Opened 5 years ago
Last modified 3 years ago
#31304 new New feature
PostgreSQL full-text search employs coalesce function for non-null single-column searches with SearchVector
Reported by: | Paul Boddie | Owned by: | nobody |
---|---|---|---|
Component: | Database layer (models, ORM) | Version: | dev |
Severity: | Normal | Keywords: | PostgreSQL text search FTS coalesce SearchVector |
Cc: | Paul Boddie, Simon Charette | Triage Stage: | Accepted |
Has patch: | no | Needs documentation: | no |
Needs tests: | no | Patch needs improvement: | no |
Easy pickings: | no | UI/UX: | no |
Description
When following the PostgreSQL full-text search documentation for Django (https://docs.djangoproject.com/en/2.2/ref/contrib/postgres/search/), the search lookup...
Table.objects.filter(column__search="keyword")
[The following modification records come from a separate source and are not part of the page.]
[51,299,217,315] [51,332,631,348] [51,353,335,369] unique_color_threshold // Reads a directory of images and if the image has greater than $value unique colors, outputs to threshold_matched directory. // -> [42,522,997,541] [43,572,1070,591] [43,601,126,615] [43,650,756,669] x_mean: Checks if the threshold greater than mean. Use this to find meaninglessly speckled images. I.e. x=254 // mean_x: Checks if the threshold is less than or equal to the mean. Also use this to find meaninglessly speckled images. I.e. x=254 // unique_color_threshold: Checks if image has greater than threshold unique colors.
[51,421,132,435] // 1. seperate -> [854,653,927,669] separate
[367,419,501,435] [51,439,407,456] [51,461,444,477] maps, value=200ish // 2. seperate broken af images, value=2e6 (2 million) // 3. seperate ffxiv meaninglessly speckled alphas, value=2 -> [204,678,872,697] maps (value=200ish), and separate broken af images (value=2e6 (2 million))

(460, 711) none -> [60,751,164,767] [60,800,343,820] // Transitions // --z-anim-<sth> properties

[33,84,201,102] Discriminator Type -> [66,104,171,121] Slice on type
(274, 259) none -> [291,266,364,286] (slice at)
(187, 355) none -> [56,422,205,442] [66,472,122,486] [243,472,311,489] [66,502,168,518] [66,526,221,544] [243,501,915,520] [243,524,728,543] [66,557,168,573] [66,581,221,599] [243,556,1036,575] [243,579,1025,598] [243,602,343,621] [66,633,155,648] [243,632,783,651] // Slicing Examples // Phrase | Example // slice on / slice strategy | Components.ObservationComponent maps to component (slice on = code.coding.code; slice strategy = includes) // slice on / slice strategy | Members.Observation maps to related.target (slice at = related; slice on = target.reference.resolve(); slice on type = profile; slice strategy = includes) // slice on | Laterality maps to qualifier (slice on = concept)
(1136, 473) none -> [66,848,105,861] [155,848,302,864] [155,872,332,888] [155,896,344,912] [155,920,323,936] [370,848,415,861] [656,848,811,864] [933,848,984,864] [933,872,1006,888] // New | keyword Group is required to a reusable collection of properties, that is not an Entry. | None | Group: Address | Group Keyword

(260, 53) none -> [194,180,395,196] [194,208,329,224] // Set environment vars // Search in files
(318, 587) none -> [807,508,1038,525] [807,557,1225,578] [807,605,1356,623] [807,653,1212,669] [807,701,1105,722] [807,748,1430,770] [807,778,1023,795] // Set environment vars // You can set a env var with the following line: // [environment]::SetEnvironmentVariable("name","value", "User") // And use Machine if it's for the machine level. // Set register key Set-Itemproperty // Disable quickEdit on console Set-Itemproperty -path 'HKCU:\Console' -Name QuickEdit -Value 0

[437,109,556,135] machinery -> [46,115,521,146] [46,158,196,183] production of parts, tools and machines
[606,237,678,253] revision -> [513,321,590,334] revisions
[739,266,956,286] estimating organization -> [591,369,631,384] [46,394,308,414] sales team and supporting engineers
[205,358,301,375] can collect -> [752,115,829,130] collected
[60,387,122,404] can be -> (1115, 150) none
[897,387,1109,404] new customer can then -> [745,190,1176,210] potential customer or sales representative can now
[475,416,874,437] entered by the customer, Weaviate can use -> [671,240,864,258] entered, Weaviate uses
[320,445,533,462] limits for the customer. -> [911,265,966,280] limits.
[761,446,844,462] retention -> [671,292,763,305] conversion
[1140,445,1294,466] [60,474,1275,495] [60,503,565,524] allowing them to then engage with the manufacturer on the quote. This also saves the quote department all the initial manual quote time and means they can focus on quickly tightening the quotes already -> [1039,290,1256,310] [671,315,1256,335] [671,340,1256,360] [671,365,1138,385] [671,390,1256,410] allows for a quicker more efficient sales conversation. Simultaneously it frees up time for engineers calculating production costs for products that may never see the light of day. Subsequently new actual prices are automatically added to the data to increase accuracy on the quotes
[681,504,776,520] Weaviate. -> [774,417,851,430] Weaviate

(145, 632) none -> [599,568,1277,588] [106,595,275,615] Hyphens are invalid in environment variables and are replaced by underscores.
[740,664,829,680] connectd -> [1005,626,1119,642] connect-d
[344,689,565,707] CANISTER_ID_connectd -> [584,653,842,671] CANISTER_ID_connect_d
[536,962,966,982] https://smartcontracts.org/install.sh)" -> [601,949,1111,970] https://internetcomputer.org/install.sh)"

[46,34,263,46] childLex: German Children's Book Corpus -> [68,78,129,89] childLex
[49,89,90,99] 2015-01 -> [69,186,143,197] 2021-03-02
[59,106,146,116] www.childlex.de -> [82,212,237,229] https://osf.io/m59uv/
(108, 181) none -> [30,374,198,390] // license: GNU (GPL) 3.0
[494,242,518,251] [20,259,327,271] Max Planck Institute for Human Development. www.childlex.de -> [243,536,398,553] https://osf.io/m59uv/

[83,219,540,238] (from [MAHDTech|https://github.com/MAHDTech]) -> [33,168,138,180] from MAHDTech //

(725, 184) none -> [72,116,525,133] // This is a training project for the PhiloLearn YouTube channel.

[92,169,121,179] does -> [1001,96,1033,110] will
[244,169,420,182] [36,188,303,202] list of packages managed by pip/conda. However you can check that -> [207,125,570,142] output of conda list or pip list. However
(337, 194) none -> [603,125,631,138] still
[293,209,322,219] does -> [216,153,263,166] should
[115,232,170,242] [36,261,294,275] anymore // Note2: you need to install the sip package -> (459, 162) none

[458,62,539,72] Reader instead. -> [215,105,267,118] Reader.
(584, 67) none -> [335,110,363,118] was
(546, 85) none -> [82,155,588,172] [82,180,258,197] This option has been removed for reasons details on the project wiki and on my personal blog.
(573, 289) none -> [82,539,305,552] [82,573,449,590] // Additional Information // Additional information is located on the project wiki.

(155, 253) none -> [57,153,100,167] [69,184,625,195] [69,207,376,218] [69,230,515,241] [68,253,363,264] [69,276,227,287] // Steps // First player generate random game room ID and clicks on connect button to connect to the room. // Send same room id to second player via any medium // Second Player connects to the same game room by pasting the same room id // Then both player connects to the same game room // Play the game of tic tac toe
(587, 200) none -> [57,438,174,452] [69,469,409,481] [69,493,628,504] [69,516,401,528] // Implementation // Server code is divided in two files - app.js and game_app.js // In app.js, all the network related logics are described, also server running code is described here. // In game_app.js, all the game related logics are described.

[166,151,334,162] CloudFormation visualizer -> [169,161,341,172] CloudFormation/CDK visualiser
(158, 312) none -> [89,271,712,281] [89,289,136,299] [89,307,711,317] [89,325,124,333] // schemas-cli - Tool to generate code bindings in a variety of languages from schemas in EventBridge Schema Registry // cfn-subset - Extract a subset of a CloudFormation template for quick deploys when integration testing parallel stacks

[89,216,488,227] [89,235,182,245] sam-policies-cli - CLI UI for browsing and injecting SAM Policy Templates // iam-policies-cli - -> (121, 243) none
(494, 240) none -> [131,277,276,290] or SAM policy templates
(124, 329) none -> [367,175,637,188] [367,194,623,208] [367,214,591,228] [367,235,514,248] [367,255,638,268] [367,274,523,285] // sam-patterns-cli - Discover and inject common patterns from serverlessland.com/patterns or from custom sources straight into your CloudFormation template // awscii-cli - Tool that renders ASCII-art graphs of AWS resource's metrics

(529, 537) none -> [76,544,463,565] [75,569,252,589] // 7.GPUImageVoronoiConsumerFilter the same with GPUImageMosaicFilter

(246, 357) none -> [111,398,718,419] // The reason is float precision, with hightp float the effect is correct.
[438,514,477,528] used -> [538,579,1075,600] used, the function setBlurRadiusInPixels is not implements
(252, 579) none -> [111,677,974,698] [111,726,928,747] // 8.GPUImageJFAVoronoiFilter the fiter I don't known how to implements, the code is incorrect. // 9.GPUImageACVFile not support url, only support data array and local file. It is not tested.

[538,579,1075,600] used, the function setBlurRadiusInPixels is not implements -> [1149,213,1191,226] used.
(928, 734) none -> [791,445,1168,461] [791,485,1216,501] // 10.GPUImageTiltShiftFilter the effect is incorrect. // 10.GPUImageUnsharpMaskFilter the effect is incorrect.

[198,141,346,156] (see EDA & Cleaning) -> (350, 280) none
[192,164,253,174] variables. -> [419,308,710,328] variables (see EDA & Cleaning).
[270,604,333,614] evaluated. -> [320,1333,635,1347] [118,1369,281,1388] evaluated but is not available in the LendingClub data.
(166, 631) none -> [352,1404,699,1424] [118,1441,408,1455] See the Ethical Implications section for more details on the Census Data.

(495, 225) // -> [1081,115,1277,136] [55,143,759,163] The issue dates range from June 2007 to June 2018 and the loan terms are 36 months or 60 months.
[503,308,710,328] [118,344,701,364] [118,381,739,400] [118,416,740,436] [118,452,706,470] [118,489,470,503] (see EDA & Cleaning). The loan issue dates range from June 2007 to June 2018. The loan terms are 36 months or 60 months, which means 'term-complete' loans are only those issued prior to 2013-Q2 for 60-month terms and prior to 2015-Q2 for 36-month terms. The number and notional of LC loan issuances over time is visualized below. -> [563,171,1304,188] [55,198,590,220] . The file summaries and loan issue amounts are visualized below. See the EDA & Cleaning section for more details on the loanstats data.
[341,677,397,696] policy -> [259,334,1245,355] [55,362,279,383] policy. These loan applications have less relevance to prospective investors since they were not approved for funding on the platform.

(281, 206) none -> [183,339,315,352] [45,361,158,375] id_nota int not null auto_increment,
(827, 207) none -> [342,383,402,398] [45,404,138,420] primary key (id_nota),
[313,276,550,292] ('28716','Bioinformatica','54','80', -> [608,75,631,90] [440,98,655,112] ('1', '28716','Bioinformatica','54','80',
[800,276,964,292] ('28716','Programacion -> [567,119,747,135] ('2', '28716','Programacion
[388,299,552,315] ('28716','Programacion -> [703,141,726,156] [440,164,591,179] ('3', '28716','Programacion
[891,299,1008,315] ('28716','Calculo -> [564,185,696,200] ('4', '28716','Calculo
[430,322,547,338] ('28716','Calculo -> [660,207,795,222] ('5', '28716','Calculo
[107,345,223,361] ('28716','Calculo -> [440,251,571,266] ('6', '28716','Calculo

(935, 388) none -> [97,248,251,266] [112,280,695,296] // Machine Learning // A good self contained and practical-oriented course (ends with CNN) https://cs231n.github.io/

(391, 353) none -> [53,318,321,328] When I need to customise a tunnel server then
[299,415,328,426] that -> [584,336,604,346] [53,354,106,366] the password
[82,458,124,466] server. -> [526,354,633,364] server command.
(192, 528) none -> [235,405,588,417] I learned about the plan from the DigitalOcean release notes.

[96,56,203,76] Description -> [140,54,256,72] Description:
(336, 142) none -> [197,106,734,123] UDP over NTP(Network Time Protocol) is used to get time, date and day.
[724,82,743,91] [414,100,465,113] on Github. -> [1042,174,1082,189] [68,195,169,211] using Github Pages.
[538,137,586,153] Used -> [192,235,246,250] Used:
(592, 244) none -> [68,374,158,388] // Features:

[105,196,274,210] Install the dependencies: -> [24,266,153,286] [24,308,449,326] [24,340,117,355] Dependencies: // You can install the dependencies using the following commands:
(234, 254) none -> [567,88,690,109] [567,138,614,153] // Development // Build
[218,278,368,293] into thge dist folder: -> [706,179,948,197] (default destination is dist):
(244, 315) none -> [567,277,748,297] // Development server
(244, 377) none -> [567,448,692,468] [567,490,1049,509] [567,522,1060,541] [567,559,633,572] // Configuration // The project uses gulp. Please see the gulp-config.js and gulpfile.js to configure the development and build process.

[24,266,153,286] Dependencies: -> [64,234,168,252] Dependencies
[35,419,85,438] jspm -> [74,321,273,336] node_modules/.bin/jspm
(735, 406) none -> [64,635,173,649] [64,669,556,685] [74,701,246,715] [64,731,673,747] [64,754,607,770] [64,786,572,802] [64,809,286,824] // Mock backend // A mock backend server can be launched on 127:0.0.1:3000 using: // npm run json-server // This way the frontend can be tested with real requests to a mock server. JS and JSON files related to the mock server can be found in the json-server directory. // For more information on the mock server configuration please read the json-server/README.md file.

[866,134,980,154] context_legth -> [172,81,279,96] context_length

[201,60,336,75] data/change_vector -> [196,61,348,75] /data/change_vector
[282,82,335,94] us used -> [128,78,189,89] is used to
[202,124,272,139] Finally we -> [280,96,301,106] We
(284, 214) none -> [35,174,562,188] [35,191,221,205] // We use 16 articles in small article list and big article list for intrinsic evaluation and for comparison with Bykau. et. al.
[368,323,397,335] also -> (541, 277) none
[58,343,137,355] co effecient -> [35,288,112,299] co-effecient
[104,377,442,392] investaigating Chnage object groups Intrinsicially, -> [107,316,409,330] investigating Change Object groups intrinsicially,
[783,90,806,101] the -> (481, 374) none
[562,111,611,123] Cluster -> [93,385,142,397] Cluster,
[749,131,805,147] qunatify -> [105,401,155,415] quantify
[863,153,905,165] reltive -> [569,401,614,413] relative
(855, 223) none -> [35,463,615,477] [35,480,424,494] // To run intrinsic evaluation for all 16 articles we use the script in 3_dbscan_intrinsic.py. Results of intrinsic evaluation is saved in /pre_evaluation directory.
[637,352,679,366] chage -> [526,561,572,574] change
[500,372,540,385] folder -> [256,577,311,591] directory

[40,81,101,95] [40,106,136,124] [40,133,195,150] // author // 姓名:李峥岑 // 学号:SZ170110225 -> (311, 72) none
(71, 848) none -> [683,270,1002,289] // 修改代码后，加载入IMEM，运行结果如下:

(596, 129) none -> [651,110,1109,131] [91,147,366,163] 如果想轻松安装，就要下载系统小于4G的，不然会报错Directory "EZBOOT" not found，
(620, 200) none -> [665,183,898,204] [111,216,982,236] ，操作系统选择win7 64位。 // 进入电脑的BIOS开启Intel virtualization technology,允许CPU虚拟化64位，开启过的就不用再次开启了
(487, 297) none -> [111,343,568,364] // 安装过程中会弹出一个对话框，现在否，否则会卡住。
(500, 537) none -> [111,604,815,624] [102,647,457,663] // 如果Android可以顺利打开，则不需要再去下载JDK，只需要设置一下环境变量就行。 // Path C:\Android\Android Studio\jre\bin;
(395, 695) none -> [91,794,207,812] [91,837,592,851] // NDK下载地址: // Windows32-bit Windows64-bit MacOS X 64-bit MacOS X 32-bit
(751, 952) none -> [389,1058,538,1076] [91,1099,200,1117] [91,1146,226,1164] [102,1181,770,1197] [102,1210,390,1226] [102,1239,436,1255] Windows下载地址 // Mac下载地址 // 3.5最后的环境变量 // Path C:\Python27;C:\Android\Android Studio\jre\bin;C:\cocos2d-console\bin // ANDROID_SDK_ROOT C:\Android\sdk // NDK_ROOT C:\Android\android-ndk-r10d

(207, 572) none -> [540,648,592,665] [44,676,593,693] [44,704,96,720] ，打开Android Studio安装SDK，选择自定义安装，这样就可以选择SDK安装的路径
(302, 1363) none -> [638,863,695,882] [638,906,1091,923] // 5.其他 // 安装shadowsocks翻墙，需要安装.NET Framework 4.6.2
...produces SQL of the following form:
to_tsvector(column) @@ plainto_tsquery('keyword')
However, the PostgreSQL documentation notes that such expressions will be unable to take advantage of indexes created on the column:
"Only text search functions that specify a configuration name can be used in expression indexes [...] Because the two-argument version of to_tsvector was used in the index above, only a query reference that uses the 2-argument version of to_tsvector with the same configuration name will use that index."
https://www.postgresql.org/docs/11/textsearch-tables.html
Introducing a SearchQuery object employing the config parameter...
Table.objects.filter(column__search=SearchQuery("keyword", config="simple"))
...produces SQL of the following form:
to_tsvector(column) @@ plainto_tsquery('simple', 'keyword')
The Django documentation suggests using an annotation employing a SearchVector as follows:
Table.objects.annotate(search=SearchVector("column", config="simple")).filter(search=SearchQuery("keyword", config="simple"))
The resulting SQL generated by Django is then as follows:
to_tsvector('simple', coalesce(column, '')) @@ plainto_tsquery('simple', 'keyword')
Unfortunately, the use of coalesce now blocks any application of an index on the column.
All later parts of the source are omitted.